RECOMMENDED CITATION:
Krishnan, V. (2021). Role of Markets in Strengthening Social Resilience Capacities in Northeast
Nigeria. Produced by Mercy Corps as part of the Resilience Evaluation, Analysis and Learning
(REAL) Associate Award.
PREPARED BY:
Mercy Corps
45 SW Ankeny St.
Portland, OR 97204
USA
REAL’s Resilience Rapid Learning Series is designed to provide the practitioner and donor
community with insights and emerging evidence on how to build resilience in protracted
crises and conflict-affected settings. The series documents promising program approaches
and contextual insights through rapid research, case studies, and technical analysis. This
series was inspired by a Conflict and Resilience Roundtable in June 2020, organized by the
REAL Award and the USAID Center for Resilience, and framed by Mercy Corps’ paper
Towards Resilience: Advancing Collective Impact in Protracted Crises. This paper calls for
humanitarian, peacebuilding, and development action to align behind a resilience agenda to
protect current and future well-being in conflict settings.

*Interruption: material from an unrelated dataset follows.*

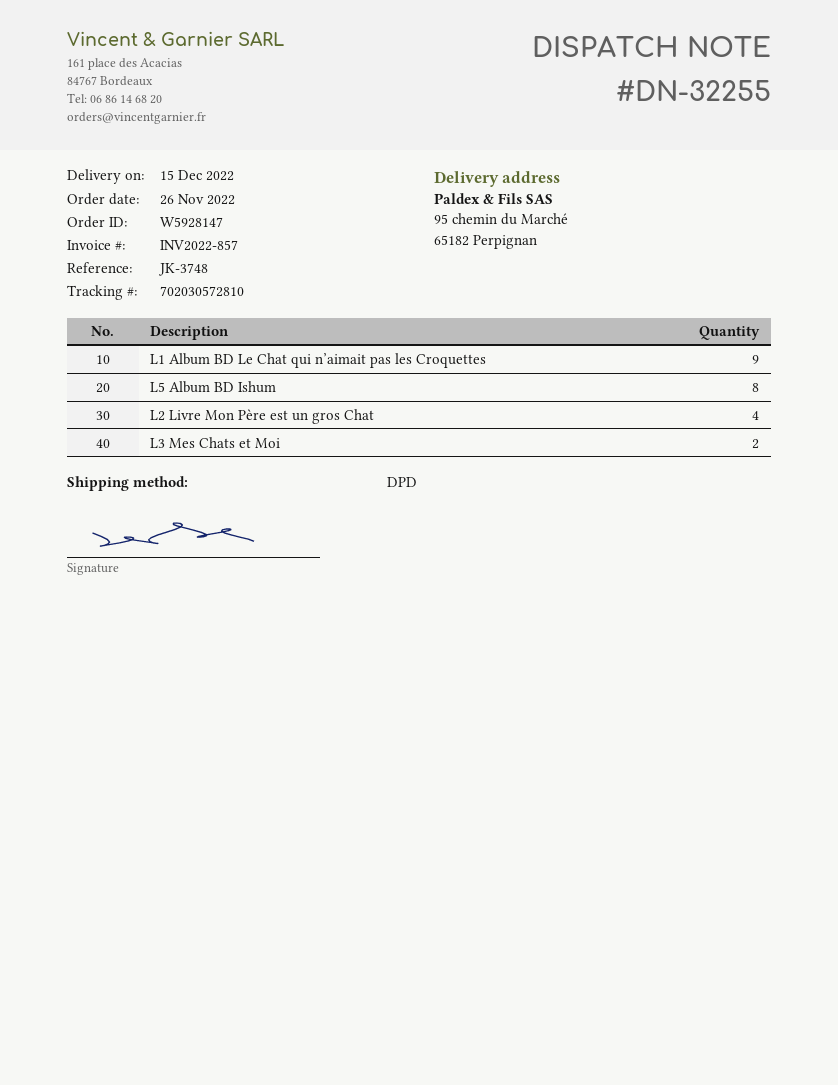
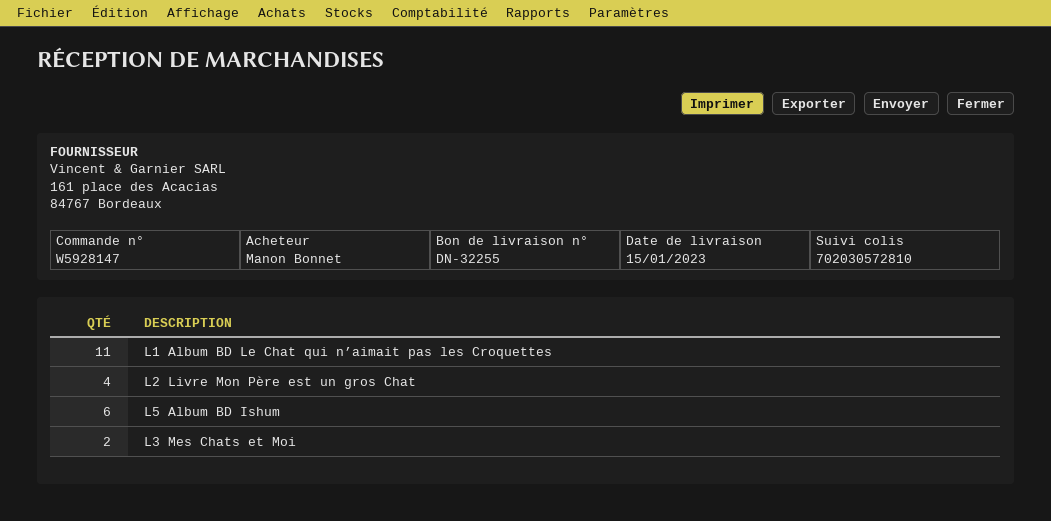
delivery date: 2022-12-15 -> 2023-01-15
L1 Album BD Le Chat qui n’aimait pas les Croquettes: 9 -> 11
L5 Album BD Ishum: 8 -> 6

Research questions for each brief in this series align with the framework presented in the
Towards Resilience paper, calling for collective action around three practice areas to drive
resilience:
1. Rapid, real-time analysis of risk factors that drive and perpetuate fragility.
2. Support to local market and social systems to strengthen sources of resilience to the
shocks and stresses defining protracted crises.
3. Short-term violence prevention paired with efforts to transform the structural drivers
of conflict.
The roundtable discussion validated a desire for practitioner and donor communities to
work differently at the intersection of peacebuilding, humanitarian aid, and development,
and to include resilience perspectives in program design and implementation. To further
this agenda, participants called for documentation of promising program practices for
building resilience among conflict-affected communities through rapid (light-touch) learning
briefs.
This brief documents how a combination of livelihood support and economic collectives
like village savings and loan associations (VSLAs) can develop financial and social sources
of resilience (i.e., agency and confidence in the future) in crisis contexts.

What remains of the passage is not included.